A partir de estas pautas, Zvyagintsev concibe un tan excelente como turbador, y por momentos, sórdido retrato de un grupo de seres atrapados en un extenso paisaje con barcos de pesca varados y semihundidos en la orilla, con viejas casas de madera diseminadas por la costa, todos ellos a modo de testigos mudos de que hubo tiempos mejores. Pero ahora son los restos de un naufragio, el de un mundo rural en vías de extinción que está a punto de ser fagocitado por el nuevo capitalismo aquí personificado en el corrupto político quien desea apropiarse de aquellos terrenos. Sin embargo, y a pesar de su belleza y su inmensidad, aquellos áridos parajes poseen su contrapunto con esos otros más artificiales como son las salas de los tribunales o las estancias del ayuntamiento, lugares asépticos, grises, impersonales. Pues tanto a unos y otros les une el hecho de que en ellos ha intervenido la mano del hombre, unos a través de la especulación, convirtiendo la belleza natural en un sórdido lugar poblado de ruinas, otros para dictar las leyes que favorecerán al más poderoso, como Zvyagintsev muestra de manera crítica con esa larga y monocorde perorata que es la lectura de una sentencia contra el protagonista. Espacios a su vez habitados por seres atrapados, unos por sus ambiciones, otros por ser víctimas. Pero todos ellos con unas vidas marcadas por el derrumbe, por la desorientación que han traído esos nuevos tiempos. Y todos, o casi todos, parecen canalizar sus frustraciones o su impotencia a través del vodka. Porque Leviatán es un film donde se bebe mucho.

 

Kolya es un perdedor, o más bien un superviviente que subsiste con pequeños arreglos, como su mujer Lilya es una joven que se siente prisionera, aislada en aquel lugar desolado donde apenas hay nada que hacer, por ello le pide a Dmitriy que trate de convencer a su marido para que se marchen a otro lugar con mejores oportunidades. Al igual que el hijo adolescente de Kolya, quien se reúne con sus amigos en las ruinas de una pequeña iglesia y donde, en torno a una fogata, beben y fuman. Una proverbial imagen sobre el futuro al que parecen destinadas las nuevas generaciones de jóvenes. Y si la aparición del abogado significa en cierta manera un soplo de aire fresco para la familia, por ser quien dispone de las suficientes herramientas legales para enfrentarse al alcalde, también será quien acabe desestabilizando a la familia del protagonista.
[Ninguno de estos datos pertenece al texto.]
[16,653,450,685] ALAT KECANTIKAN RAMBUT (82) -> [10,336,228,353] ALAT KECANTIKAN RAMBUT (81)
Leviatán es una invectiva en la Zvyagintsev arremete incluso contra los mitos soviéticos, como se pone de relieve en la magnífica secuencia de la excursión en el campo, en la que Kolya, su familia y el abogado pasan un día en el campo junto con varios amigos, uno de ellos policía de tráfico. Mientras sus mujeres preparan la comida, ellos se divierten bebiendo vodka y disparando a las botellas vacías. Cuando estas se acaban, el policía saca del maletero las que van a ser sus nuevas dianas, es decir, varios retratos de antiguos líderes de la nación como Brezhnev, Lenin o Gorbachov. Y no trae el de Yeltsin pues, según dice, no está a la altura de los otros. Retratos que a su vez poseen un nexo con aquel de Putin que tiene el alcalde colgado en su despacho, una imagen en cierta manera caricaturesca por la pose que aquel presenta.

 

Pero Zvyagintsev no deja títere con cabeza y el poder religioso también está presente en la película, en la figura del pope ortodoxo que mantiene varios encuentros con el edil y a quien muestra como otro lobo más, aunque bajo esa entrañable apariencia que emana por su posición de patriarca espiritual, con sus pausados gestos y su pulcra indumentaria.
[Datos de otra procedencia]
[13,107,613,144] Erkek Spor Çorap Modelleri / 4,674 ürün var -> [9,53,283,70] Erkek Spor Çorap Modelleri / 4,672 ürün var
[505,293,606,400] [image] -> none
Una tragedia captada por la sobria fotografía en tonos grises y pardos de Mikhail Krichman, el director de fotografía habitual de Zvyagintsev y enfatizada por Akhnaten, la ópera de Philip Glass cuyo título da nombre al faraón quien fuera además marido de Nefertiti. Tragedia que se resume en ese esqueleto de ballena varado en la orilla que el adolescente contempla con tristeza, una suerte de metáfora sobre el hundimiento, sobre su futuro incierto ante la degradación de una sociedad corrompida por la ambición de la plutocracia.